Breedlove took her interruption in stride. “Which proves the point I’m trying to make. There’s disagreement all around. Kyra may not be an animal at all. She may descend from an air-nourished plant. The natural color of her hair is green—here, look at this snapshot I took last night… Her hair is green because it is capable of photosynthesizing sunlight, a characteristic exclusive to plants on earth. Kyra gets part of her nourishment from sunlight.”
“Now who’s crazy?”
“You’ll notice I’m telling you this, Kelly. I’m not writing it down. I’ll leave the biological depositions to the biologists. They’ll have to depose as to whether she’s plant or animal, but in either event her habitat is the Selkirk Wilderness Area, which puts her under my jurisdiction, and, flora or fauna, she’s threatened with extinction. She stays in my custody.”

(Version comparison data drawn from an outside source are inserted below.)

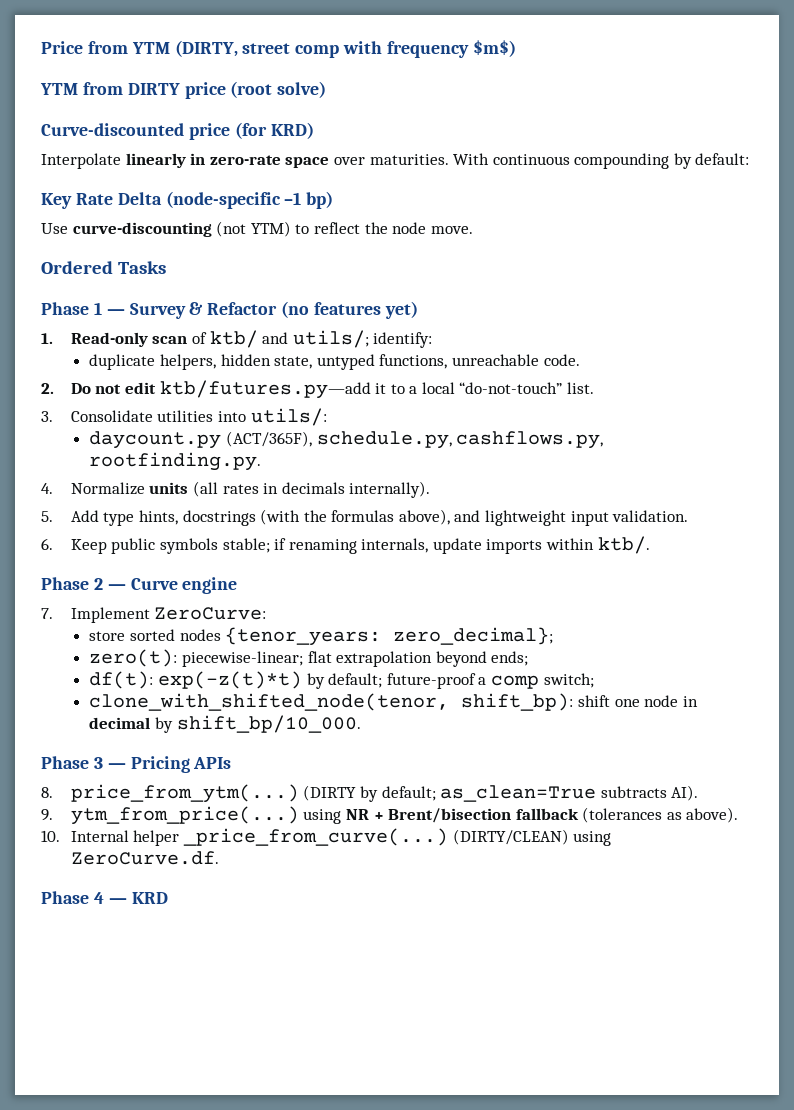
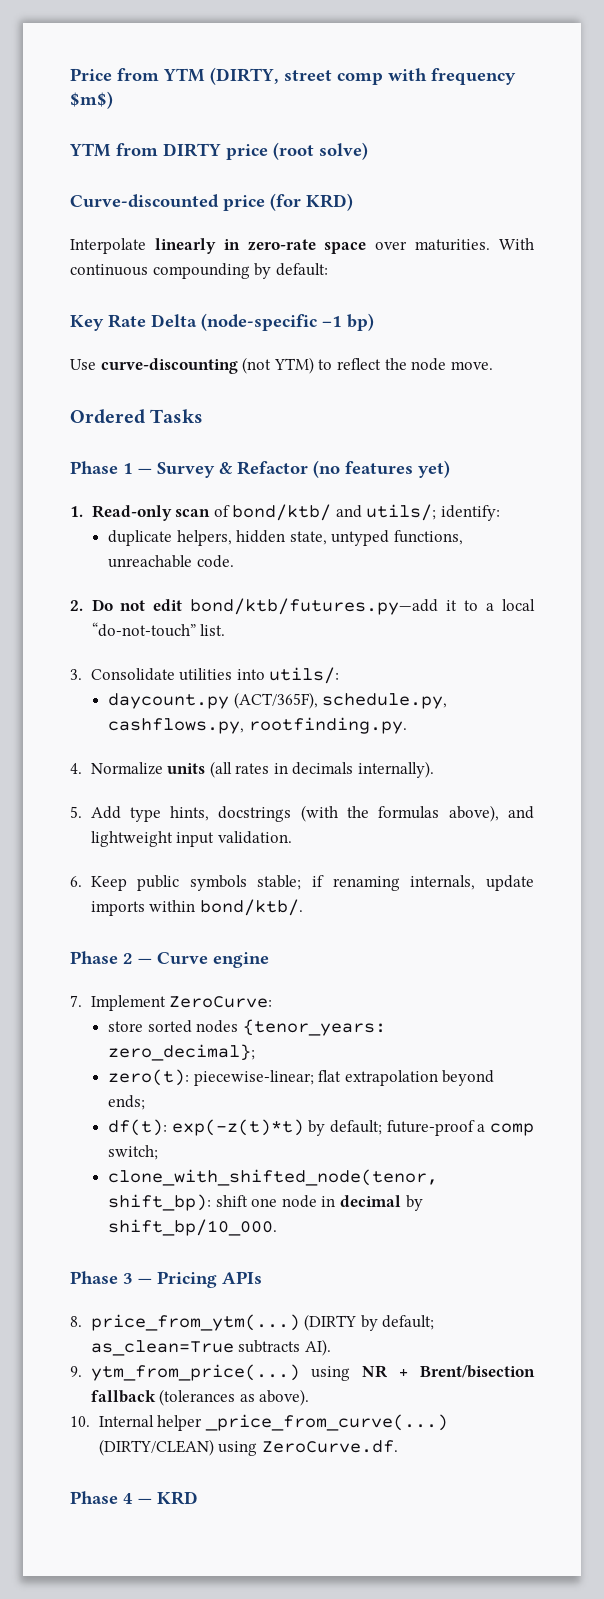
- 1. Read-only scan of ktb/ and utils/; identify:
+ 1. Read-only scan of bond/ktb/ and utils/; identify:
- 2. Do not edit ktb/futures.py—add it to a local “do-not-touch” list.
+ 2. Do not edit bond/ktb/futures.py—add it to a local “do-not-touch” list.
- 6. Keep public symbols stable; if renaming internals, update imports within ktb/.
+ 6. Keep public symbols stable; if renaming internals, update imports within bond/ktb/.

“She’s an unregistered alien.”
Kelly was clinging to his one certitude with a weakening grip, and Breedlove began to pry his fingers loose.
“Even that’s open to question. As a representative of a foreign power, protocol places her under the jurisdiction of the State Department.”
“Oh, no! Not another bureau.”
“All she needs is a visitor’s permit you’re empowered to grant under your own cognizance. I’m willing to let your quarantine doctors determine her biological status, and you can share in the announcement of her arrival on earth, but I’m claiming joint jurisdiction until her status is determined.”
Kelly was confused. Breedlove’s tone became authoritative.
“The big problem is to get her the uranium. Before that, I have been given authority to see she’s properly housed, fed, and clothed.”